▶ _Available data_
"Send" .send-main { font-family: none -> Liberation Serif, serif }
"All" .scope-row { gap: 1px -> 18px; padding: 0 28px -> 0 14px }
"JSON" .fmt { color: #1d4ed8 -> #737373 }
---
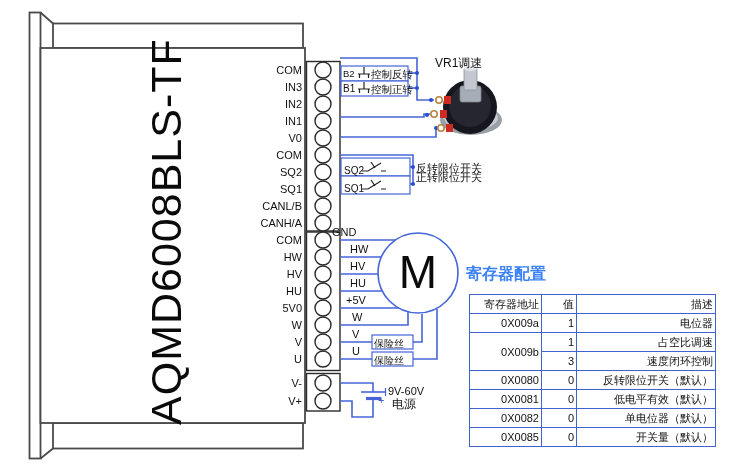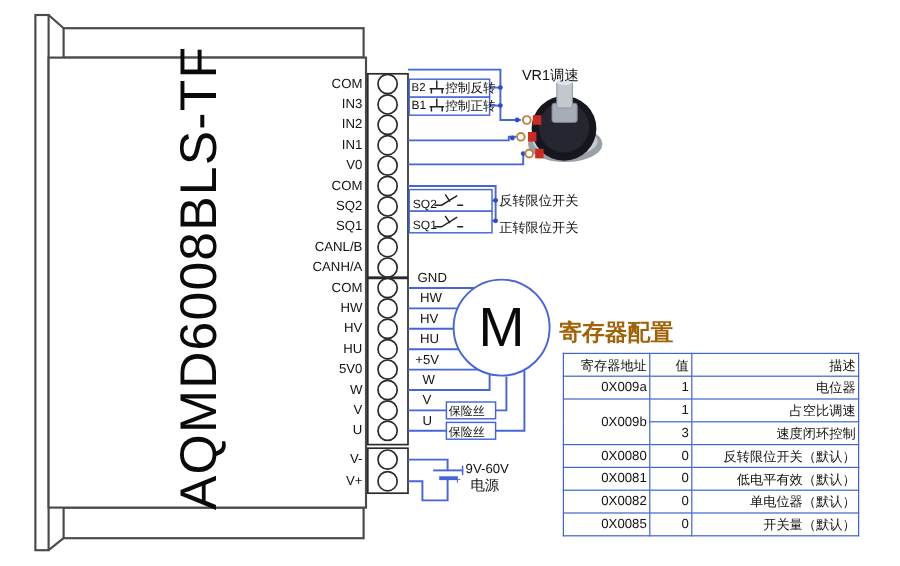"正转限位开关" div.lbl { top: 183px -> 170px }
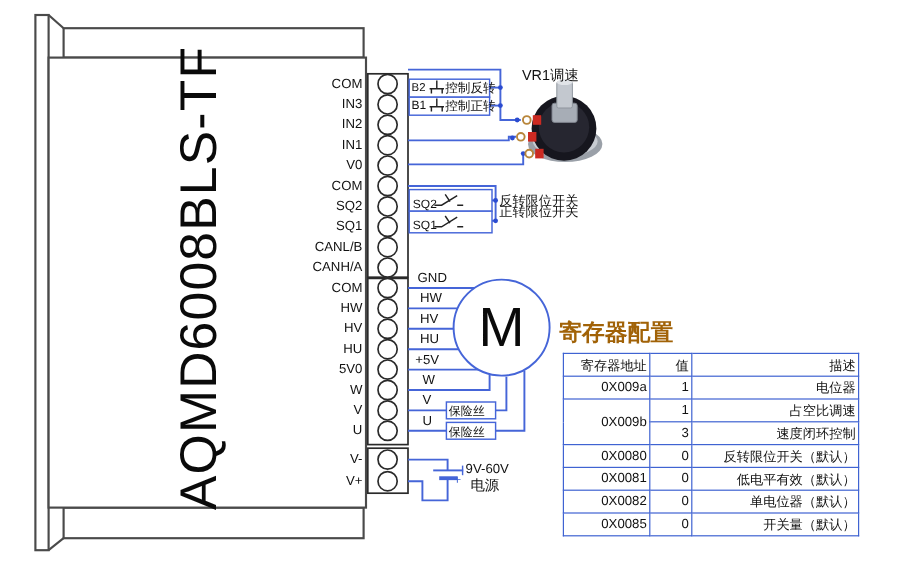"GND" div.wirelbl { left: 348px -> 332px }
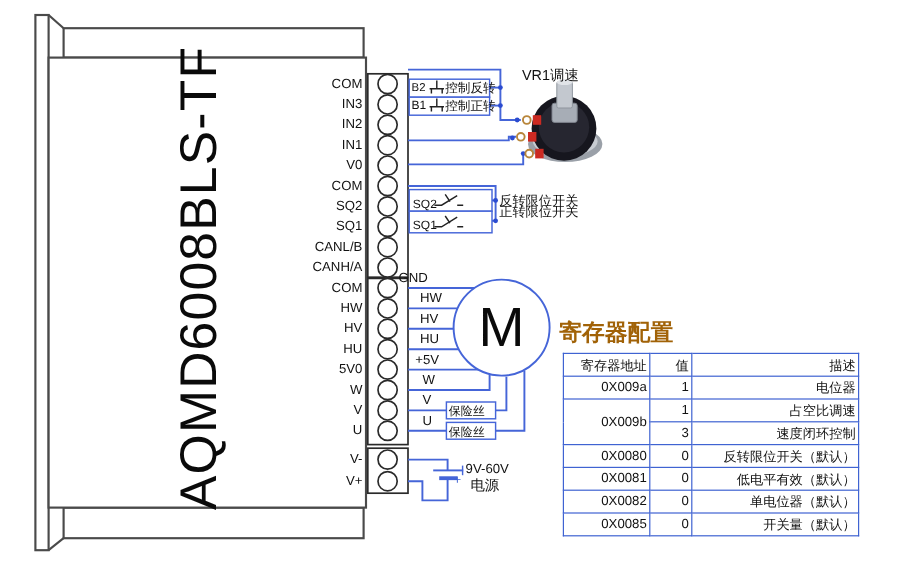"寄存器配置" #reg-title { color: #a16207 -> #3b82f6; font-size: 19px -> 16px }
---
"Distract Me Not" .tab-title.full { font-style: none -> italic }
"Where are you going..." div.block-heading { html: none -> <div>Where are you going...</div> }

▶ _Problem_
Go to the line with "font-family: none ->" in the entries above and repeat every line from there through the line with "color: #1d4ed8 ->", exactly and with no other text.

▶ _Answer box_
"Send" .send-main { font-family: none -> Liberation Serif, serif }
"All" .scope-row { gap: 1px -> 18px; padding: 0 28px -> 0 14px }
"JSON" .fmt { color: #1d4ed8 -> #737373 }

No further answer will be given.